The yield on the 10-year benchmark 6.48%, 2035 gilt is seen at 7.05% at the end of June, according to the median of estimates of 19 money managers, treasury heads, and economists polled by Informist. The bond ended at a yield of 7.02% Monday, a couple of basis points higher than 7.00% at the end of May. In May, the benchmark yield ended 1 basis point lower.
The first focus for the month is the repo rate decision of the Reserve Bank of India's Monetary Policy Committee, which begins its three-day meeting Wednesday. The consensus view is that the rate-setting panel will keep rates unchanged while raising its CPI inflation forecast for the financial year 2026-27 (Apr-Mar) to around 5.0%, from 4.6% in April, and trimming its GDP growth forecast to around 6.5% from 6.9%. At the very least, RBI Governor Sanjay Malhotra is seen preparing the market for rate hikes later in the financial year, as the current repo rate of 5.25% is not seen as accommodative with inflation rising. On the other hand, a minority of traders expect a 25-bp rate hike Friday. Economists at Standard Chartered Bank expect a cumulative 50 bps of rate hikes, split equally between June and August.

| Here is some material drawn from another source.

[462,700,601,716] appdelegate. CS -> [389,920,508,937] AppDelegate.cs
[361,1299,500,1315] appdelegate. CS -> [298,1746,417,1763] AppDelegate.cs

"RBI's biggest concern now may not be growth but preventing a second-round inflation spiral and maintaining currency stability. The language would be around this theme," said V.R.C. Reddy, head of treasury at Karur Vysya Bank. "A cautious, calibrated, and continuous vigilance approach would be demonstrated while delivering the policy outcome."
The signal of tighter monetary policy will likely push up gilt yields, though significant rate hikes are already priced in, dealers said. At above 7%, the 10-year gilt yield is already pricing in around 75 bps of repo rate hikes in the current financial year. Still, the impact on gilt yields may be amplified by CPI inflation data for May. When the data are released Jun. 12, they may show that retail inflation climbed above the RBI's 4% target for the first time since January 2025.

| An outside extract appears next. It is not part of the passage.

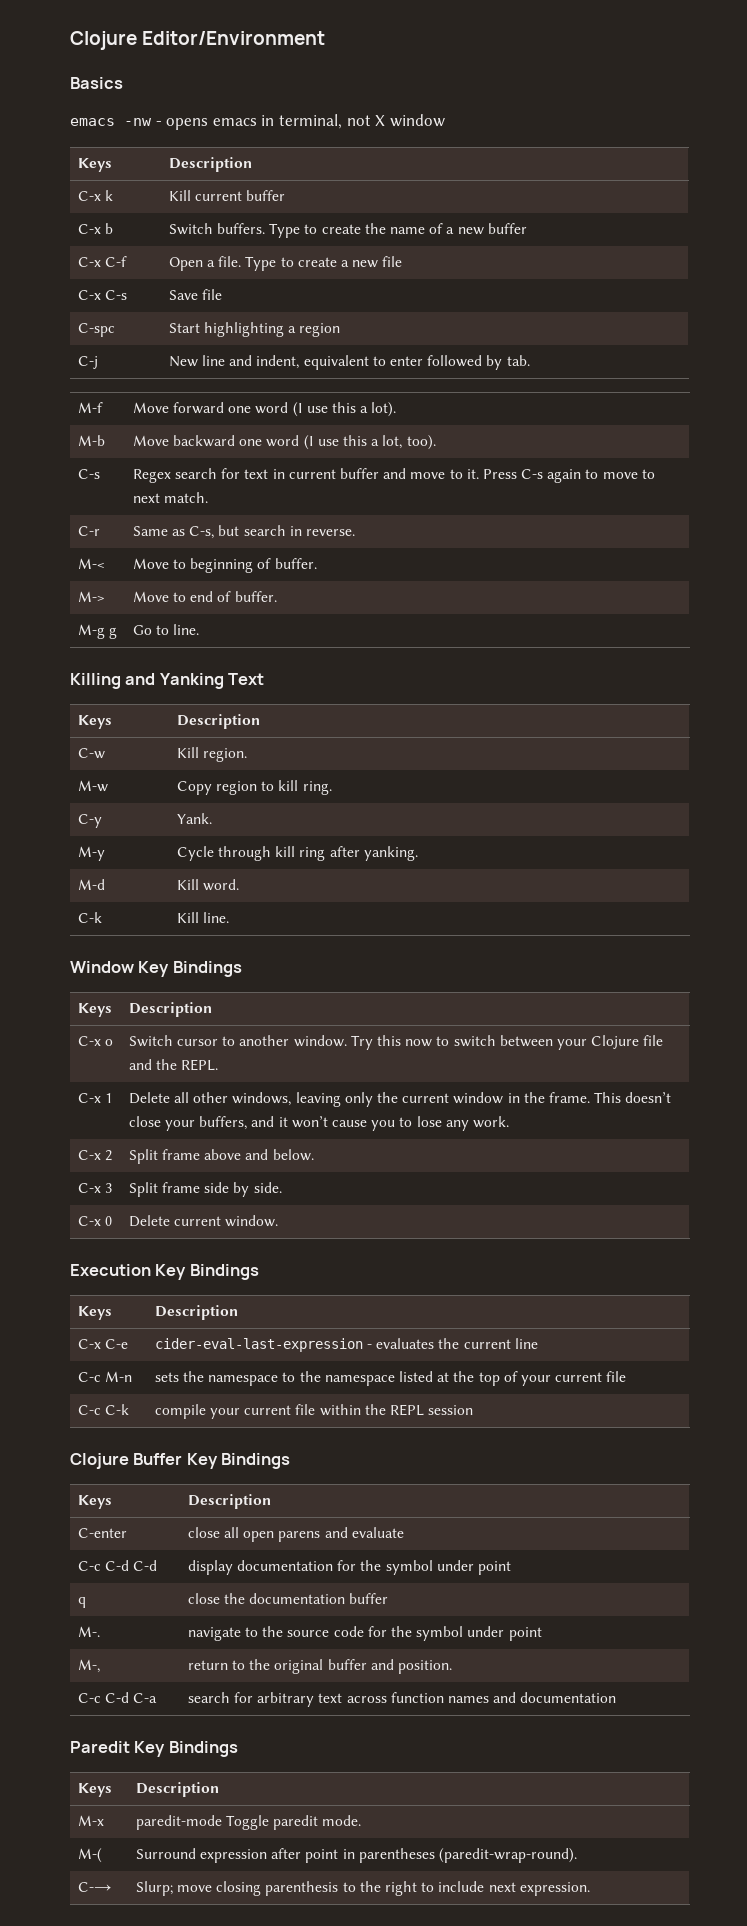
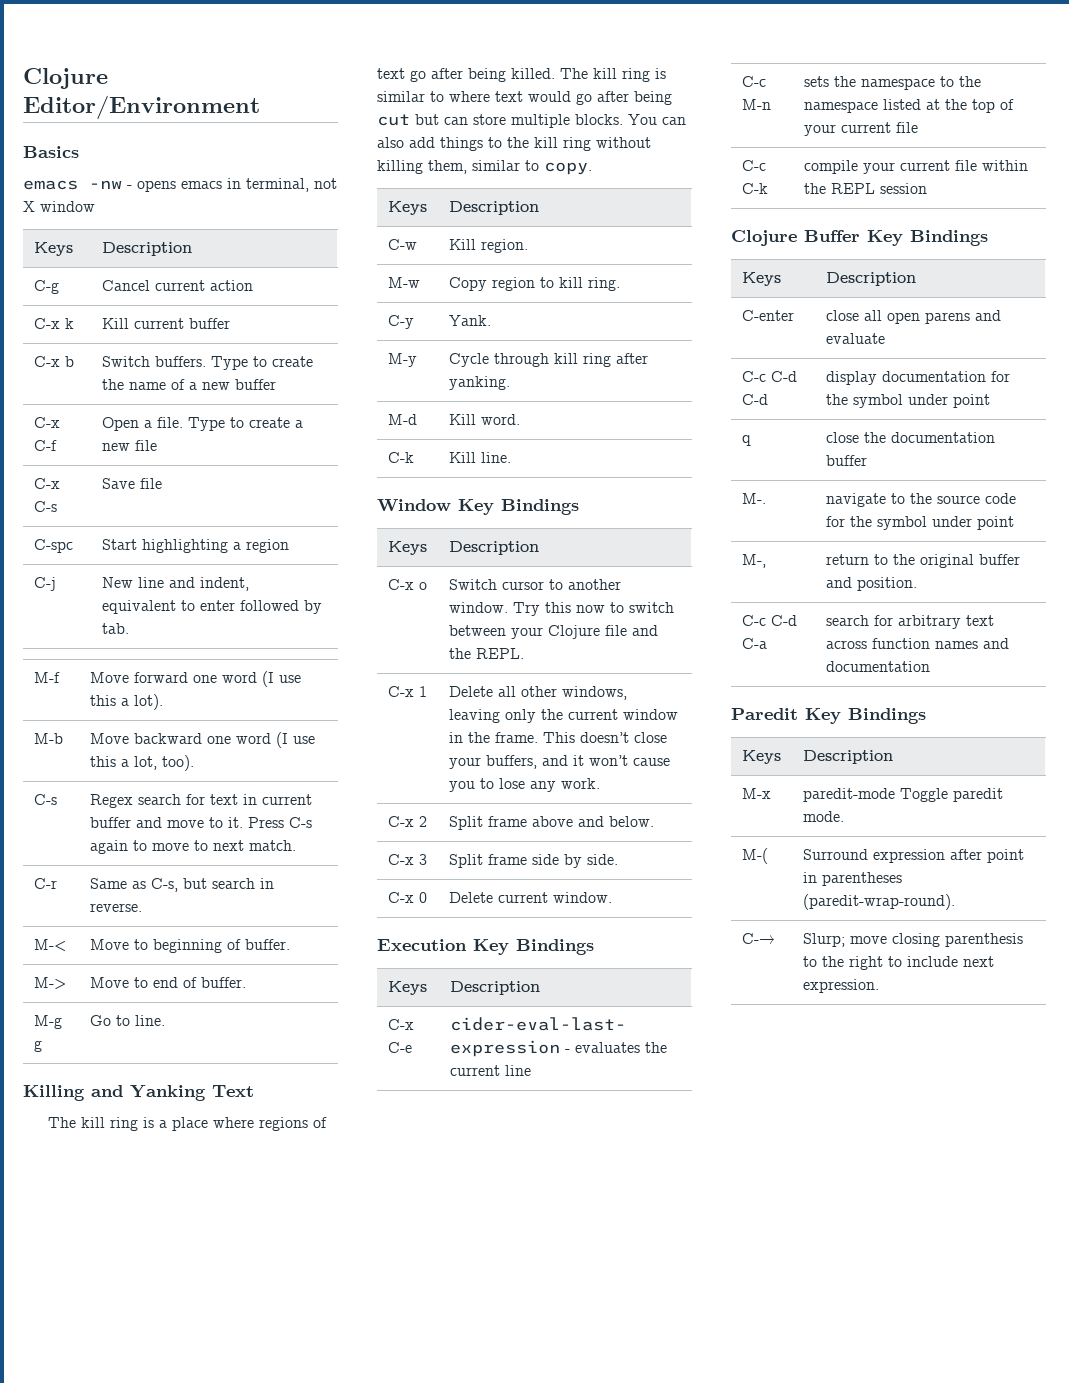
(252, 164) none -> [33,280,59,294] [101,280,253,291] // C-g | Cancel current action
(265, 679) none -> [47,1117,327,1131] [377,68,666,82] [377,91,672,105] [377,114,686,128] [377,137,651,151] [377,160,592,175] // The kill ring is a place where regions of text go after being killed. The kill ring is similar to where text would go after being cut but can store multiple blocks. You can also add things to the kill ring without killing them, similar to copy.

While demand has exceeded supply in the first two months of the financial year, the situation is expected to move towards equilibrium in June. The government's net market borrowing in April was (-) INR 51 billion, according to data released Monday. Long-term investors increased their bond purchases in May as geopolitical uncertainty eased and may not be as aggressive in the current month. The RBI is not expected to buy bonds through open market operations in June, nor is the government seen buying back bonds in a year of expected fiscal stress. The war in West Asia is already seen increasing the Centre's subsidy bill and lowering both tax and non-tax revenues.

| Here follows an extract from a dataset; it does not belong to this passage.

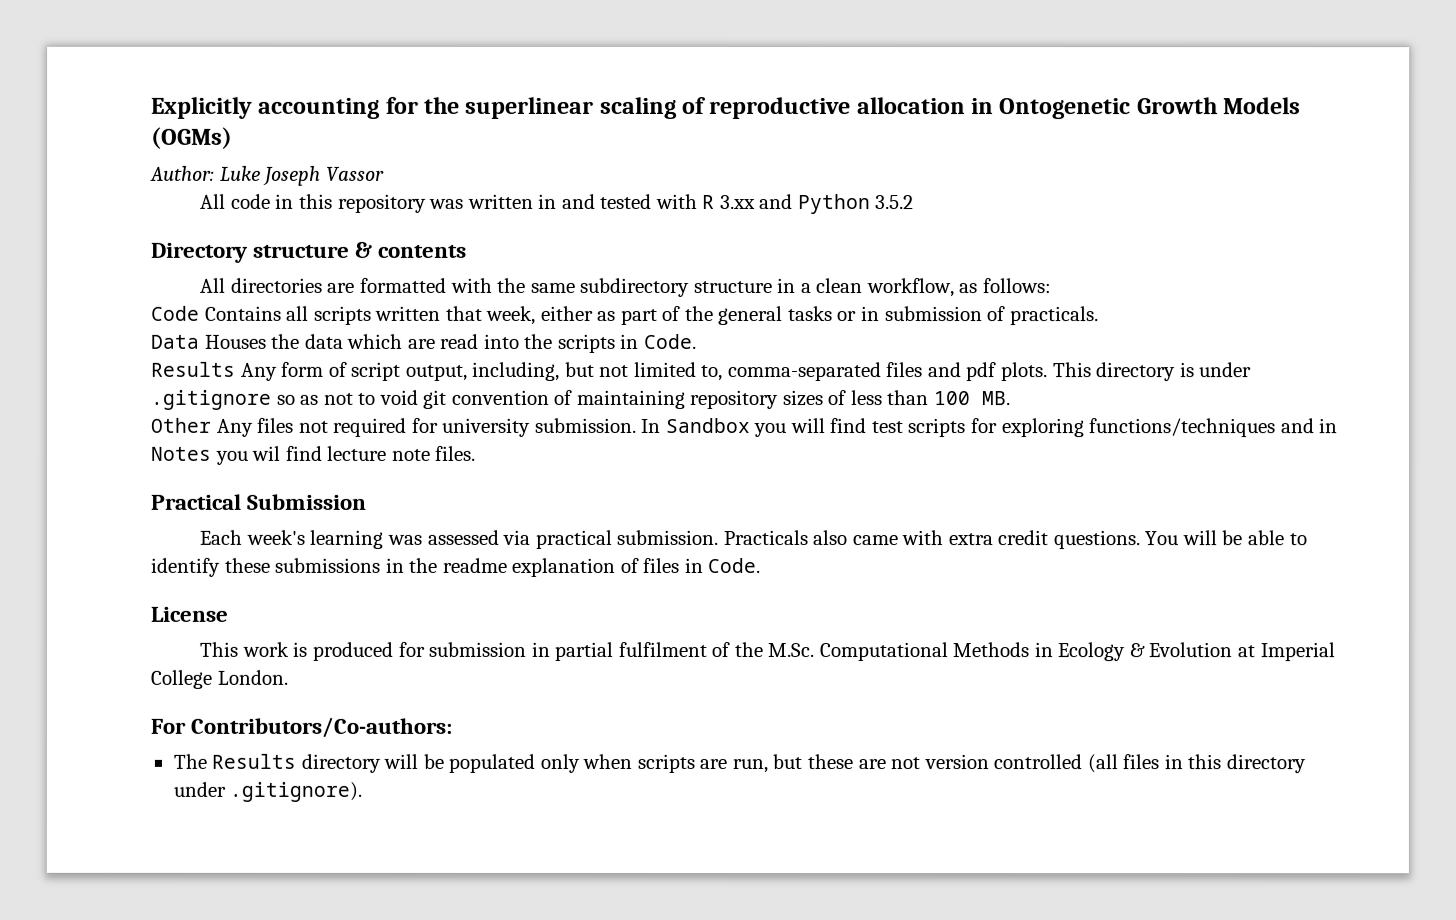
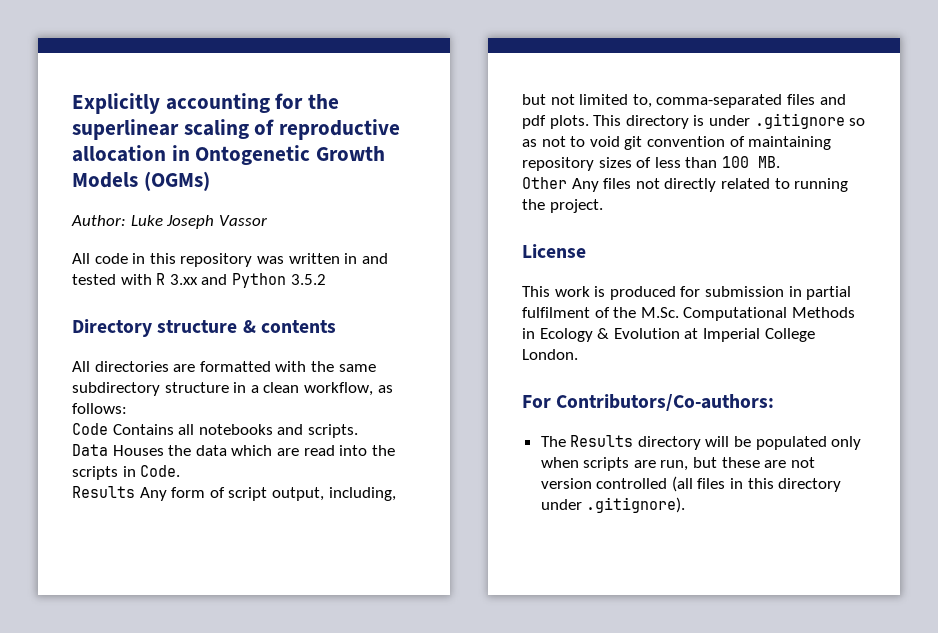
[313,305,1099,326] scripts written that week, either as part of the general tasks or in submission of practicals. -> [198,424,358,438] notebooks and scripts.
[333,417,1339,438] [150,445,477,465] [150,493,367,510] [199,529,1307,550] [150,557,761,577] required for university submission. In Sandbox you will find test scripts for exploring functions/techniques and in Notes you wil find lecture note files. // Practical Submission // Each week's learning was assessed via practical submission. Practicals also came with extra credit questions. You will be able to identify these submissions in the readme explanation of files in Code. -> [664,178,849,192] [522,199,603,213] directly related to running the project.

An end to the war in West Asia would immediately pull gilt yields down, though the ceasefire between the US and Iran remains fragile. However, with the vital Strait of Hormuz effectively out of commission for more than three months, crude oil prices are not seen cooling in a hurry. The majority of poll respondents fear Brent crude futures may remain near or above $90 a barrel due to a rebound in demand for the commodity, even if the US and Iran agree on a peace deal. This would keep the upward pressure on bond yields.
However, some sections of the market expect the central bank to continue keeping systemic liquidity in surplus and avoiding a hike in the repo rate. CPI inflation in April was only 3.48%, still below the central bank's 4% target. Malhotra has also expressed the RBI's ability to look through first-round effects of inflation. IDFC FIRST Bank does not expect the Monetary Policy Committee to raise the repo rate during the current financial year.
"Yield curve may steepen because of liquidity conditions after the RBI dividend and the government's month-end spending," Chief Economist Gaura Sen Gupta of the bank said. "It could also steepen because bond yields had priced in a rate hike and now they do not expect a hike... bond yields have already started to ease."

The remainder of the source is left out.